Swift, Algebraically: Sum Types, Product Types, Exponential Types

Part 1 of 3

Feb 24, 2024

This essay will look at how we can understand programming from a mathematical point of view. I'll be using the Swift language as an example, but the general concepts should apply to most programming languages. I will be covering some material which you may already be familiar with, such as sum types and product types. I will also be discussing other topics such as the peculiar properties of types with one or zero values. I'll wrap it up by showing how an interesting algebraic structure called a semiring fits into the picture.

Swift is composed of data types such as String, Int, Bool, Array, etc. We can think of a type as a set of values. An instance of a type represents one of these values. Bool has two values, true and false. Int on a 32-bit platform has over 4 billion values. String and Array theoretically have an infinite amount of values, but in reality they are constrained by memory and implementation details.

The number of values in a set is called the set's cardinality. When I refer to the size of a type, I will be referring to the cardinality of its set of values.
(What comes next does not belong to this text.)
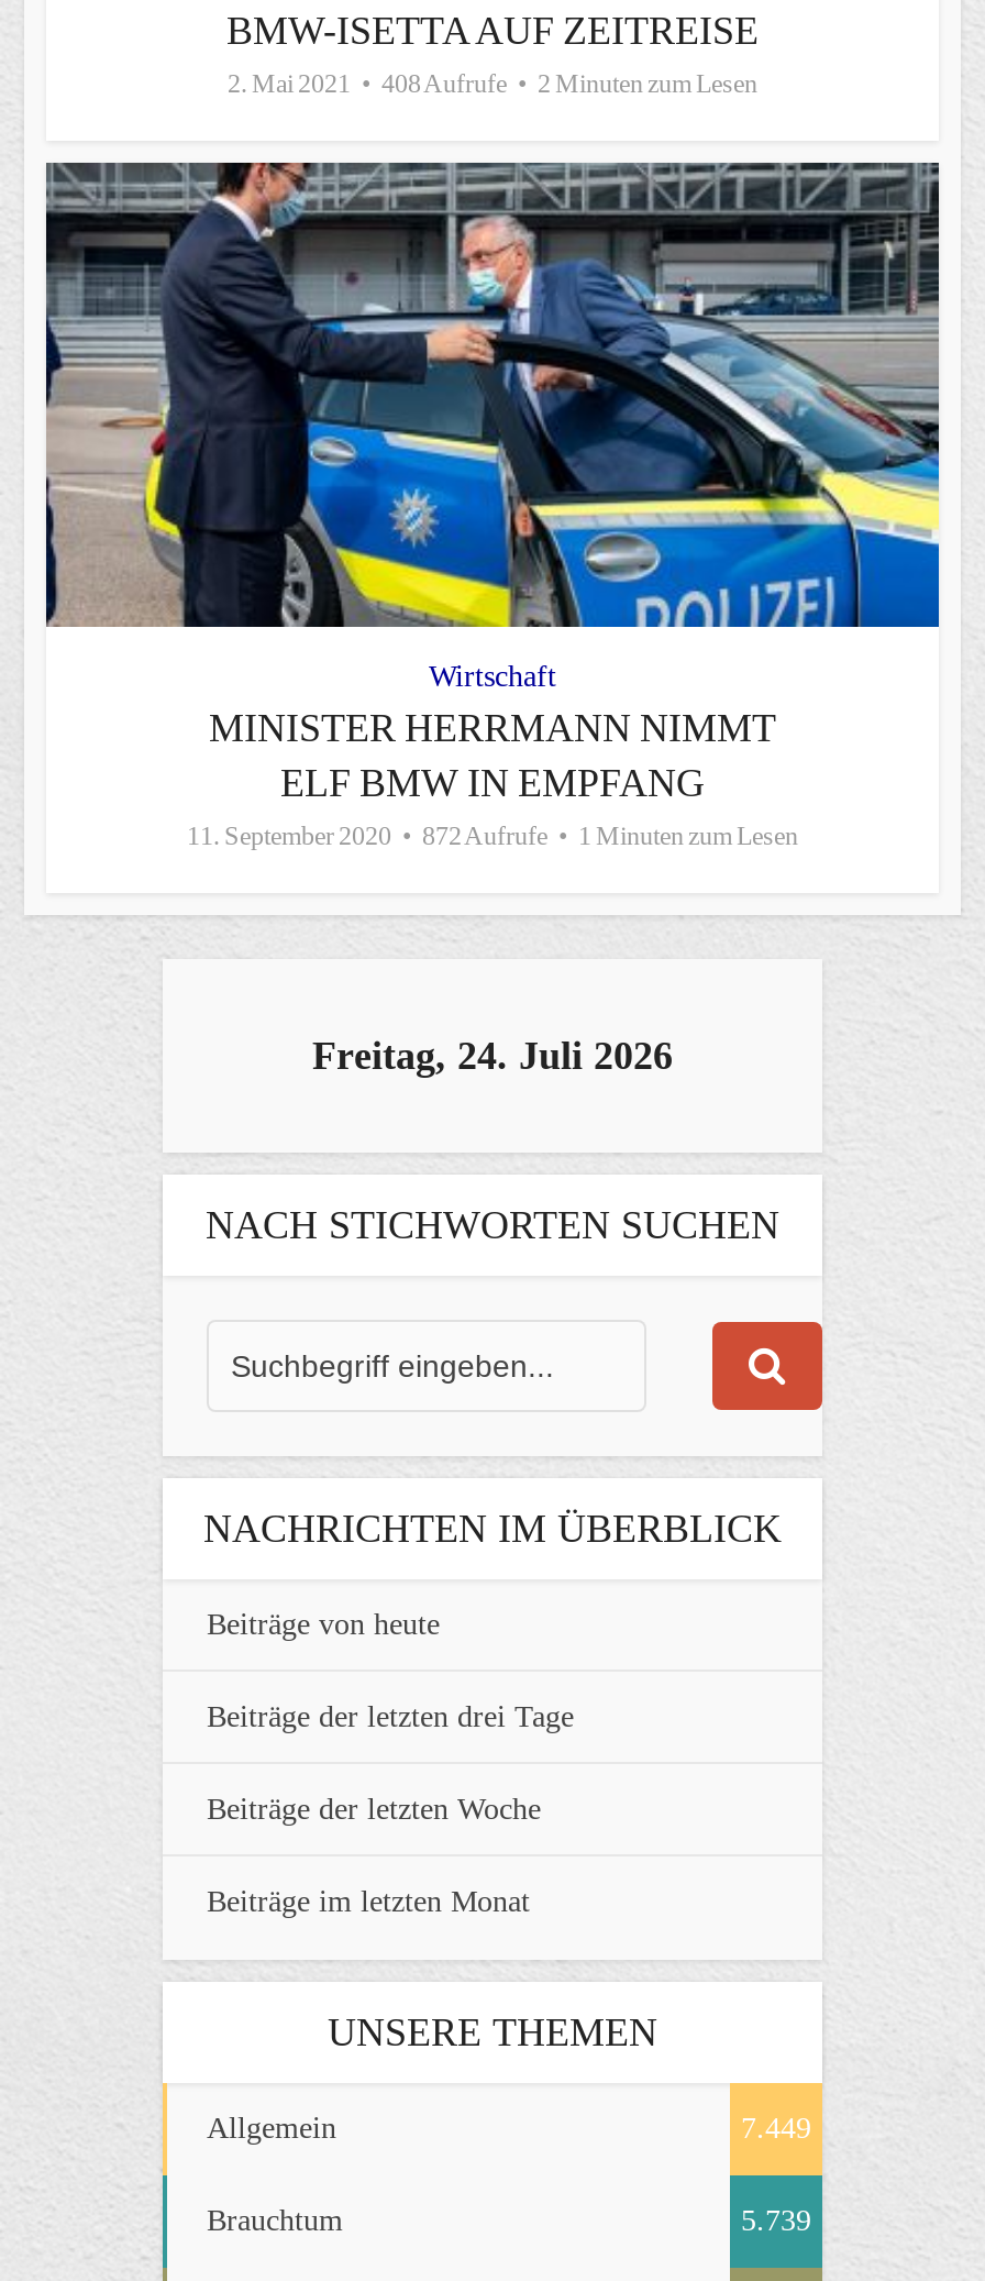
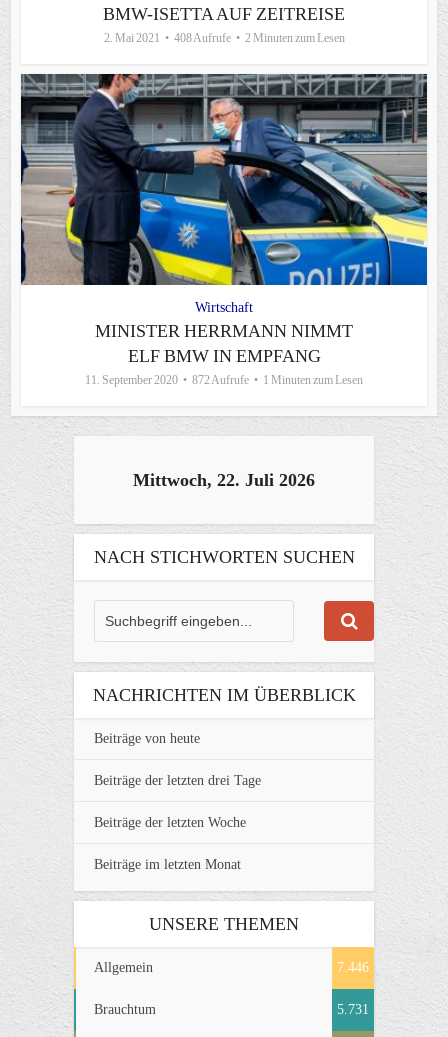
[312,1033,673,1077] Freitag, 24. Juli 2026 -> [133,470,315,490] Mittwoch, 22. Juli 2026
[741,2111,811,2144] 7.449 -> [337,960,369,975] 7.446
[741,2203,811,2236] 5.739 -> [337,1002,369,1017] 5.731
Swift supports different kinds of types. Some basic kinds are structures, classes, enumerations, tuples and functions. A few types such as Int and Character are simple – they can’t be broken down into component types. Structures and classes are composed of properties which are themselves separate types. A tuple is an ordered set of two or more types. A tuple may also be empty, but it cannot contain a single type. A tuple with a single type would be redundant since it would be equivalent to the type it contains.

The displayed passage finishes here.